- **TRY IT**:
Go to the line containing "width: 36px ->" and retype it and every later line exactly as written, up to the last line of the entries. Keep pictures out.

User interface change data

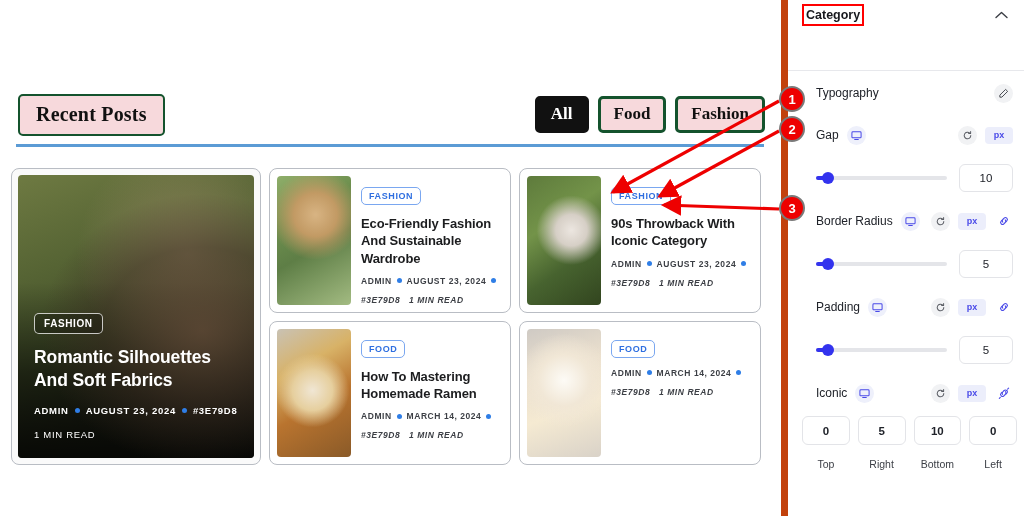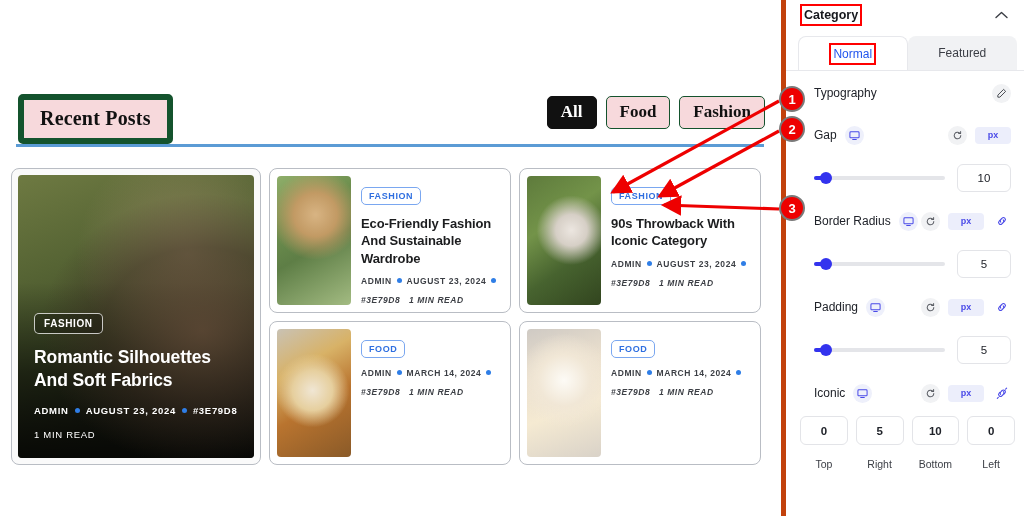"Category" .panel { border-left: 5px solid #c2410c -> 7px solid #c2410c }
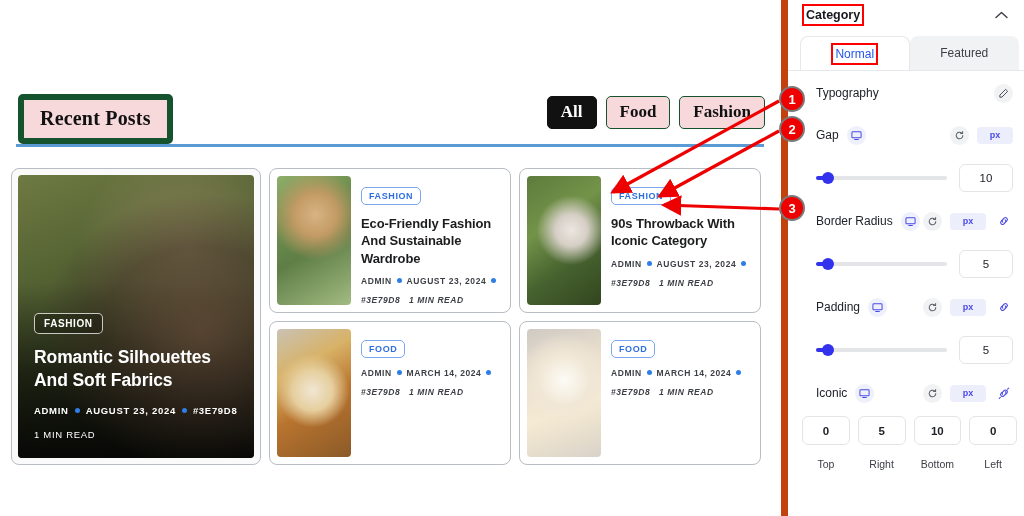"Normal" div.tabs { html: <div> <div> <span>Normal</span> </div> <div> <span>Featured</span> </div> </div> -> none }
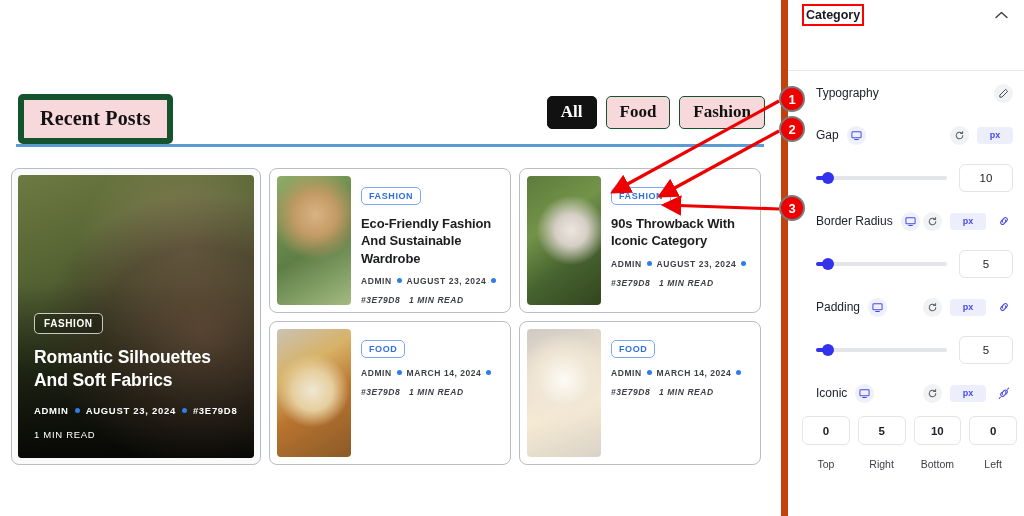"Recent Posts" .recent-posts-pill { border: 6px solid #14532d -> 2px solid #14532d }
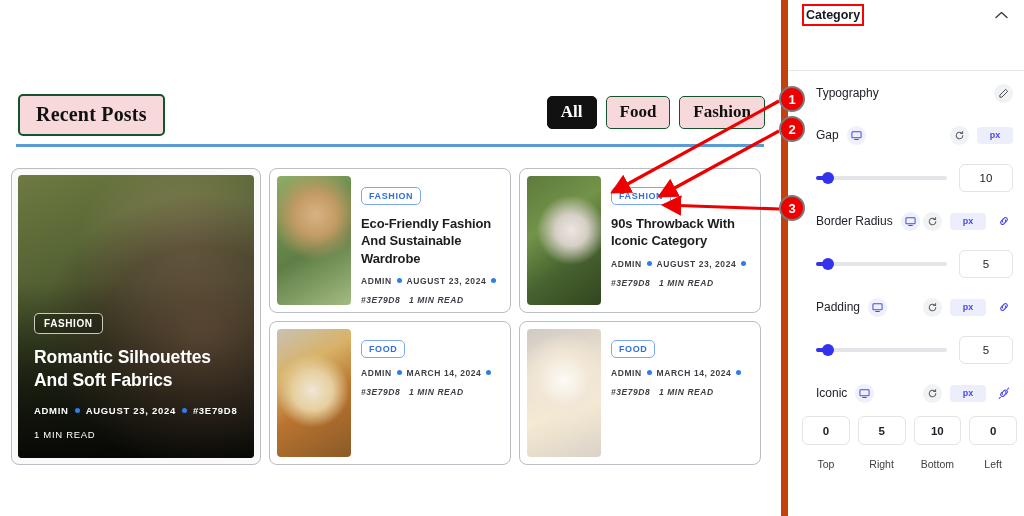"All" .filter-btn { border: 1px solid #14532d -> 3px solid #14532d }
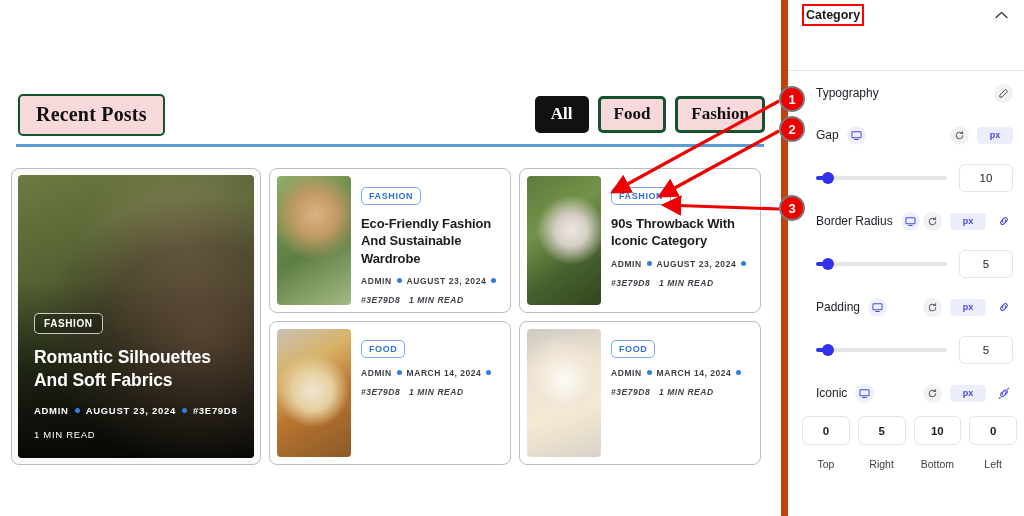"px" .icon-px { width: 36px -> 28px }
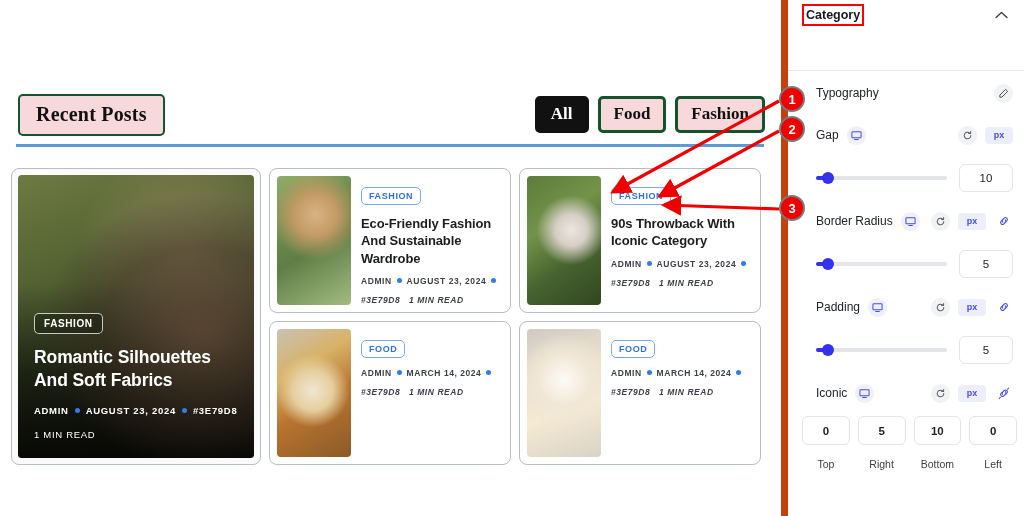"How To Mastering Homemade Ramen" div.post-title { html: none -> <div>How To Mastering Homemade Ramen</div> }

- **OUTPUT FOR THIS TASK**:
"px" .icon-px { width: 36px -> 28px }
"How To Mastering Homemade Ramen" div.post-title { html: none -> <div>How To Mastering Homemade Ramen</div> }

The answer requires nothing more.